EC approves extended indication for Amgen's Kyprolis

Head-to-head Phase III trial demonstrated superiority of Kyprolis and dexamethasone over Velcade and dexamethasone in patients with relapsed multiple myeloma.

"In the Phase III head-to-head trial, Kyprolis in combination with dexamethasone doubled the time patients lived without their cancer progressing, as well as the rates of complete response compared to bortezomib and dexamethasone," said Sean E. Harper, executive vice president of Research and Development at Amgen. "Kyprolis-based regimens have now shown superiority over two former standard-of-care treatment options for relapsed multiple myeloma patients, reinforcing Kyprolis' place as a foundational therapy in this patient population."

The EC approved the extended indication for Kyprolis based on data from the Phase III head-to-head ENDEAVOR trial in which patients with multiple myeloma treated with Kyprolis plus dexamethasone (Kd) achieved superior progression-free survival (PFS) of 18.7 months compared to 9.4 months in those receiving bortezomib plus dexamethasone (Vd). Kd also demonstrated improvement over Vd for secondary endpoints, including rates of complete response or better, which were double in patients treated with Kd compared to those treated with Vd.

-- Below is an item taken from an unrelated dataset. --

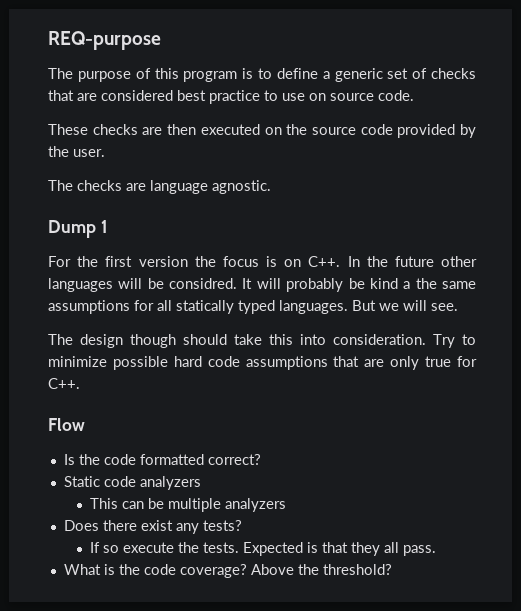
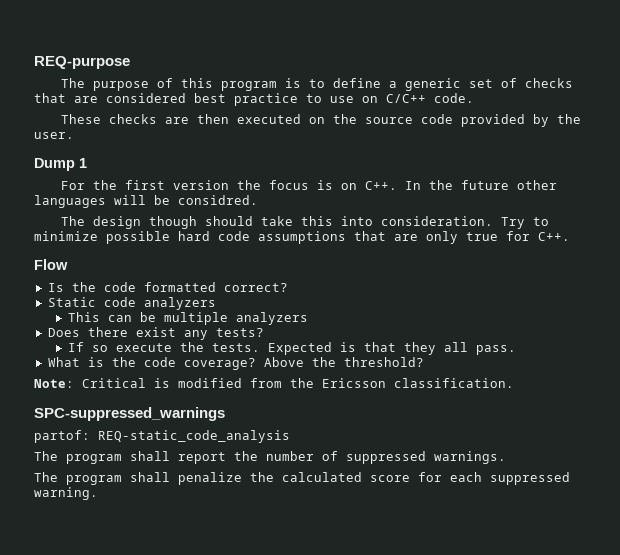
[330,93,374,101] source -> [386,94,426,103] C/C++
[48,180,271,194] // The checks are language agnostic. -> (74, 135) none
[242,278,477,292] [48,300,458,314] It will probably be kind a the same assumptions for all statically typed languages. But we will see. -> (258, 200) none
(392, 569) none -> [34,378,514,388] [34,407,225,421] [34,430,290,443] [34,451,506,464] [34,472,570,485] [34,487,98,500] // Note: Critical is modified from the Ericsson classification. // SPC-suppressed_warnings // partof: REQ-static_code_analysis // The program shall report the number of suppressed warnings. // The program shall penalize the calculated score for each suppressed warning.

The tolerability profile was similar in the two arms, however patients treated with Kd experienced a significantly lower rate of grade 2 or higher neuropathy events than those treated with Vd, a frequent dose-limiting toxicity in patients receiving bortezomib. The most common adverse reactions that occurred in greater than 20% of patients treated with Kyprolis were anemia, fatigue, diarrhea, thrombocytopenia, nausea, pyrexia, dyspnea, respiratory tract infection, cough and peripheral edema.